• _What you should do_
Repeat exactly the lines of the records below, starting at the line containing "row order: Floor" and ending at the line containing "row Abbots Green Academy: none -> 501 | 22000". Leave the pictures out.
----- Source information
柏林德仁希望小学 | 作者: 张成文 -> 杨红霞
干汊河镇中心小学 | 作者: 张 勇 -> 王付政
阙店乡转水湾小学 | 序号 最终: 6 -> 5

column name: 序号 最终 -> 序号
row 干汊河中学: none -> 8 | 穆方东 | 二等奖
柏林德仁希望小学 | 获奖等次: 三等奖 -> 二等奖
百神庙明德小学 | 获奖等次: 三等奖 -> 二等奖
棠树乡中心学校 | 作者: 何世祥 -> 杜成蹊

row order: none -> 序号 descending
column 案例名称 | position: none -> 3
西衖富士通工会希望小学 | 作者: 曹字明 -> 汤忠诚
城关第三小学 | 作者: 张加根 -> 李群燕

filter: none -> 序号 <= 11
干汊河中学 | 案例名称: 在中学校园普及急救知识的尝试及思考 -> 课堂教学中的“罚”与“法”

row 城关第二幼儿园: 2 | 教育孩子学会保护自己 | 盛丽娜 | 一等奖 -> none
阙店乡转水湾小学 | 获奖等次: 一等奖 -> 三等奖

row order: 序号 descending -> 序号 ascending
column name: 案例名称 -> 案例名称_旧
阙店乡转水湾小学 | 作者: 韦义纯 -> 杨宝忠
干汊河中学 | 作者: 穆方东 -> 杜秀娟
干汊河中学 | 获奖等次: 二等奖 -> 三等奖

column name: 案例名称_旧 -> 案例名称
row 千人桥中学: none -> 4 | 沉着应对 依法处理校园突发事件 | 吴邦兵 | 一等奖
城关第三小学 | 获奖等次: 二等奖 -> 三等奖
----------
----- Source information
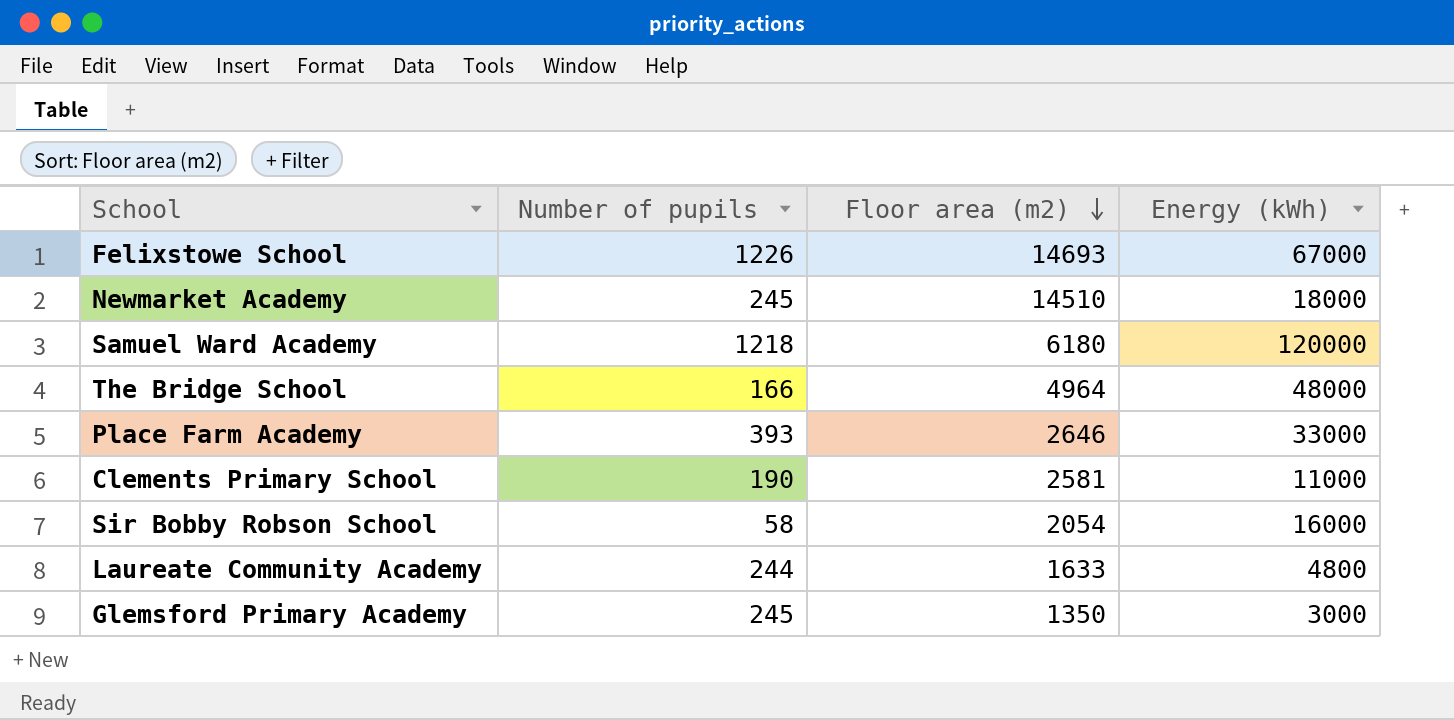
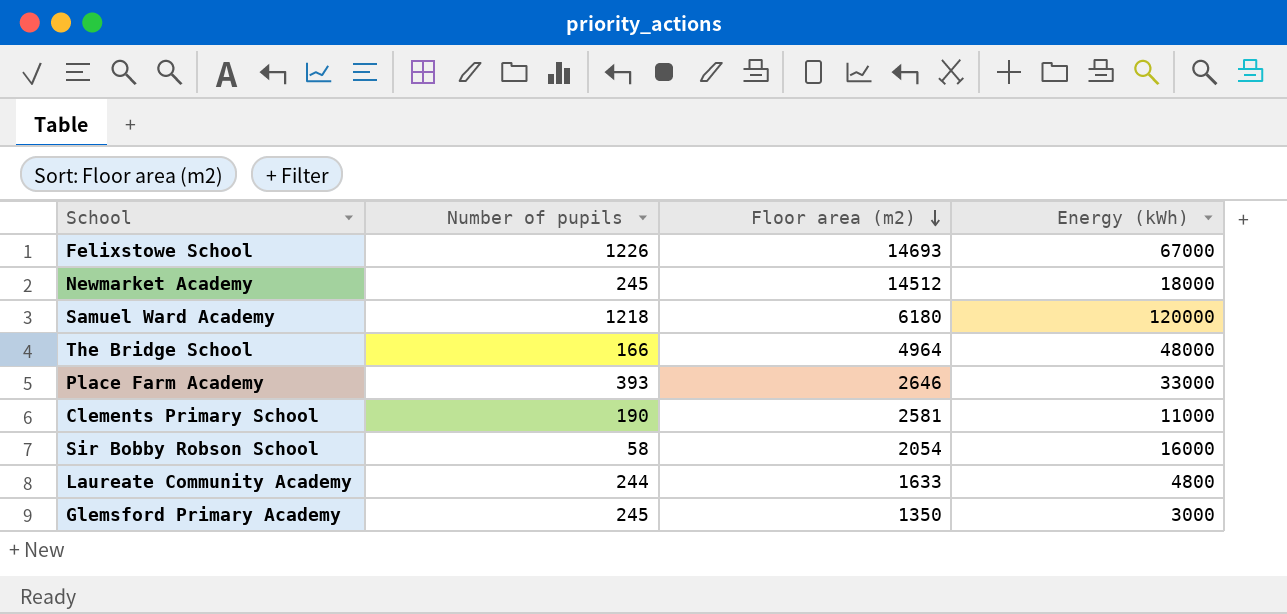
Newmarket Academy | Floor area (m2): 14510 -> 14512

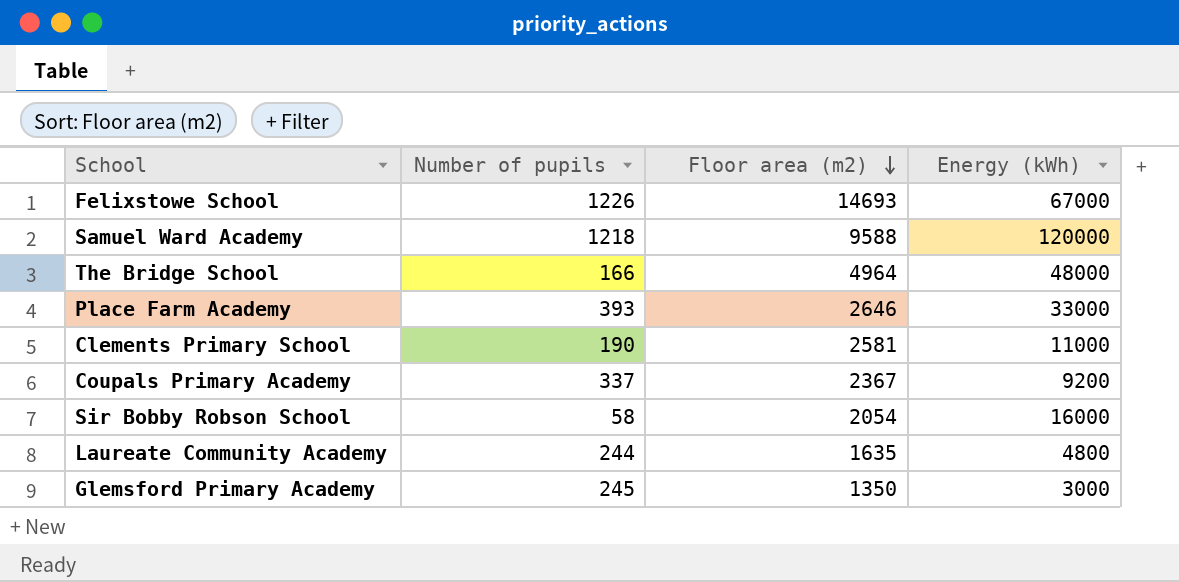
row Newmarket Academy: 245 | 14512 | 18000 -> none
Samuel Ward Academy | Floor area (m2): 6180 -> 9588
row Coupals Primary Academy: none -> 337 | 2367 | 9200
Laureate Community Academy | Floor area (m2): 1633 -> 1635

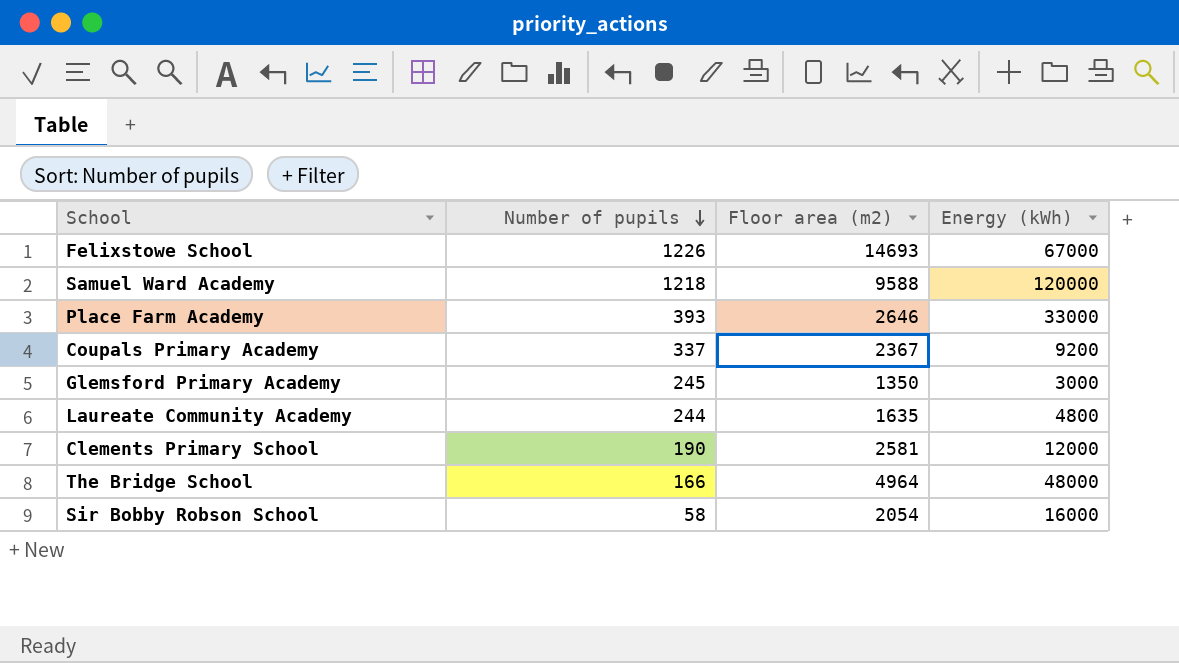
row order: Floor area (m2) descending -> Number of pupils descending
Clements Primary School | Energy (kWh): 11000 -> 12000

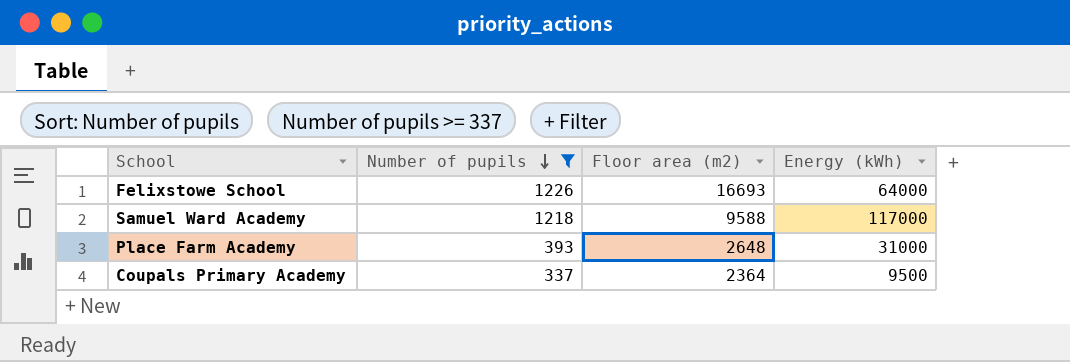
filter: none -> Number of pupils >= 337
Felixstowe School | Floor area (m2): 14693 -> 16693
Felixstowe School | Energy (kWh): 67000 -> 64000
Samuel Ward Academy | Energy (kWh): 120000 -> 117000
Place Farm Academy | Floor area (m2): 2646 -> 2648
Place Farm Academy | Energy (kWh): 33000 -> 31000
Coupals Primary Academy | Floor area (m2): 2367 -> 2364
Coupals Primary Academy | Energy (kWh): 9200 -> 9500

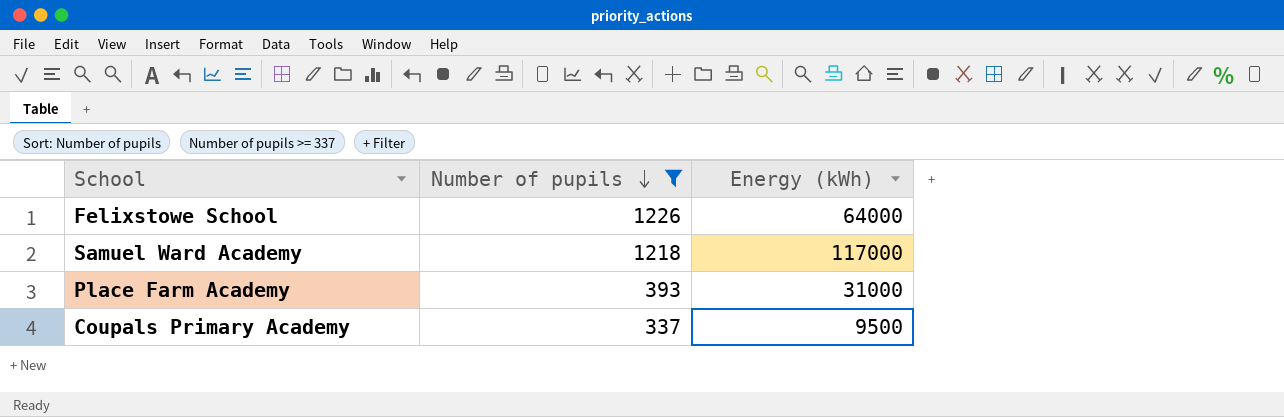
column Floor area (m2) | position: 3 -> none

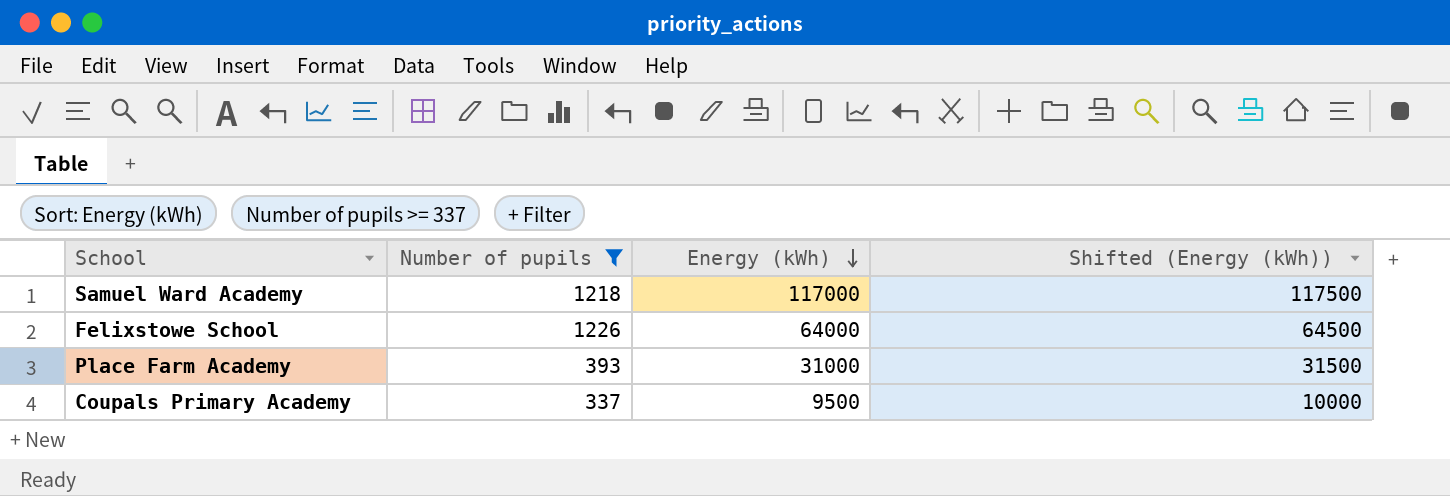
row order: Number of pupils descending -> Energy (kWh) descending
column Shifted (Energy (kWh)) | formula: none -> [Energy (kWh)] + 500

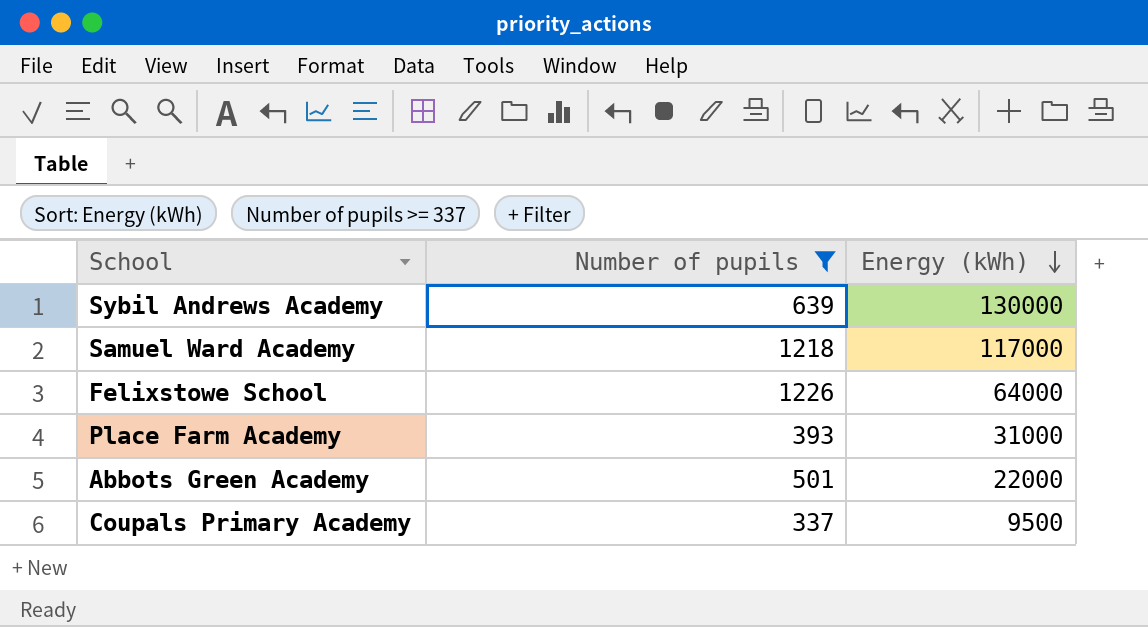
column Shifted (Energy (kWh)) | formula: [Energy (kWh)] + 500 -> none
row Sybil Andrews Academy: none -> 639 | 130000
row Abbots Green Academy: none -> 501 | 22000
----------
----- Source information
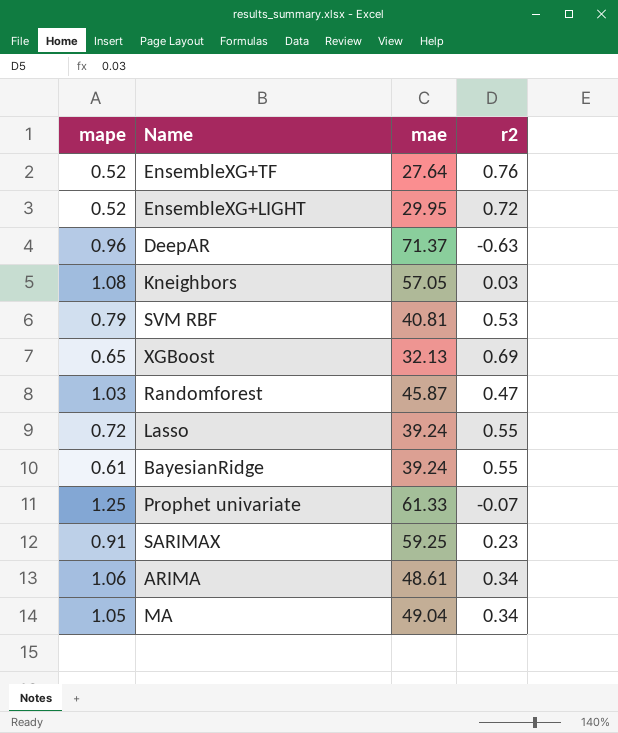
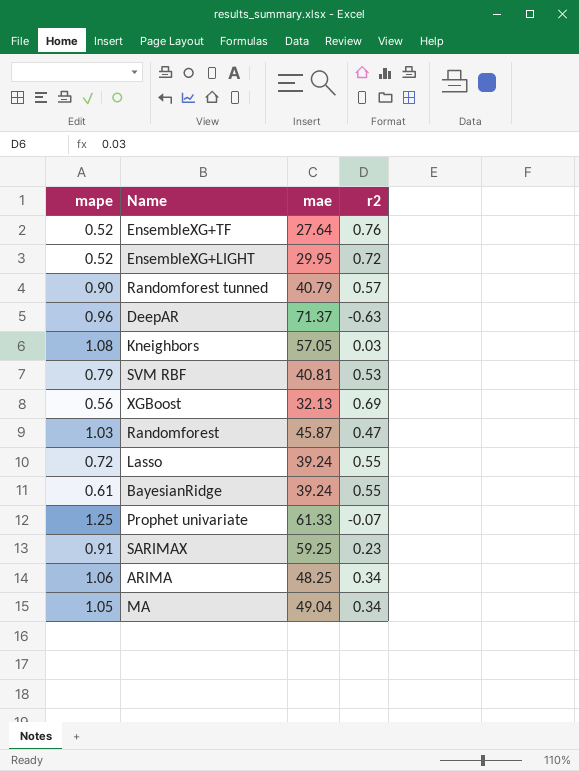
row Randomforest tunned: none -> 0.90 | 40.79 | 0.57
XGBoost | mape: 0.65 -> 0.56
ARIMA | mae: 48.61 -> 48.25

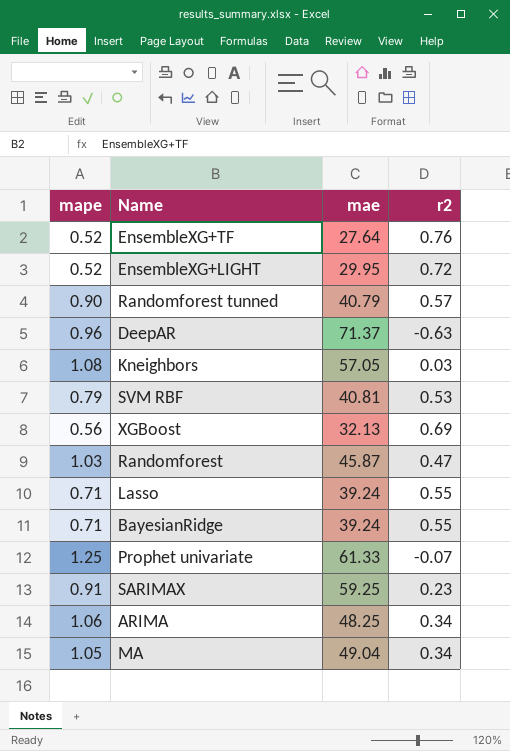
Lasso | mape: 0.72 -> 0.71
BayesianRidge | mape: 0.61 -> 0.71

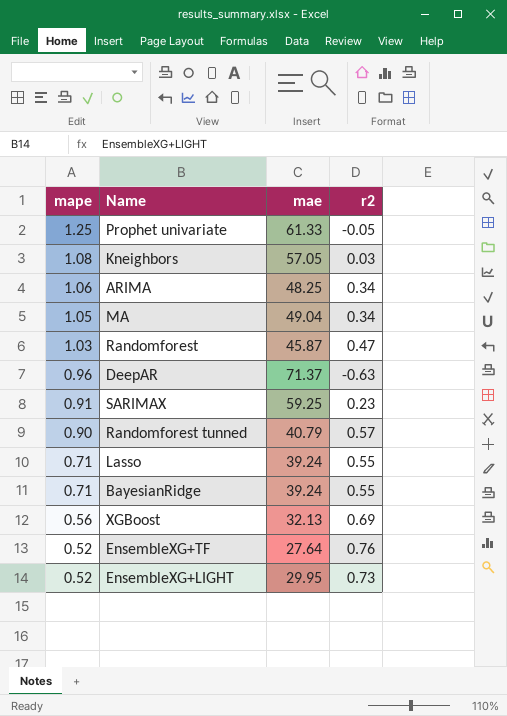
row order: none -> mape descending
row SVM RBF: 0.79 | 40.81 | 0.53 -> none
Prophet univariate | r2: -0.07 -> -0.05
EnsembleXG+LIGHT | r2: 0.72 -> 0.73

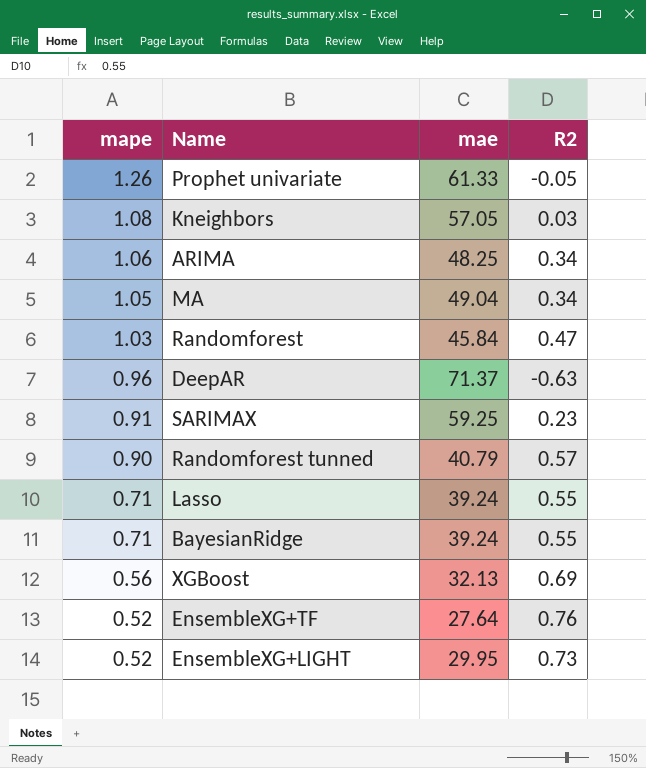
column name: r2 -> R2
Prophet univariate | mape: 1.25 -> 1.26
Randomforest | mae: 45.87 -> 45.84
----------
• _Written reply_
row order: Floor area (m2) descending -> Number of pupils descending
Clements Primary School | Energy (kWh): 11000 -> 12000

filter: none -> Number of pupils >= 337
Felixstowe School | Floor area (m2): 14693 -> 16693
Felixstowe School | Energy (kWh): 67000 -> 64000
Samuel Ward Academy | Energy (kWh): 120000 -> 117000
Place Farm Academy | Floor area (m2): 2646 -> 2648
Place Farm Academy | Energy (kWh): 33000 -> 31000
Coupals Primary Academy | Floor area (m2): 2367 -> 2364
Coupals Primary Academy | Energy (kWh): 9200 -> 9500

column Floor area (m2) | position: 3 -> none

row order: Number of pupils descending -> Energy (kWh) descending
column Shifted (Energy (kWh)) | formula: none -> [Energy (kWh)] + 500

column Shifted (Energy (kWh)) | formula: [Energy (kWh)] + 500 -> none
row Sybil Andrews Academy: none -> 639 | 130000
row Abbots Green Academy: none -> 501 | 22000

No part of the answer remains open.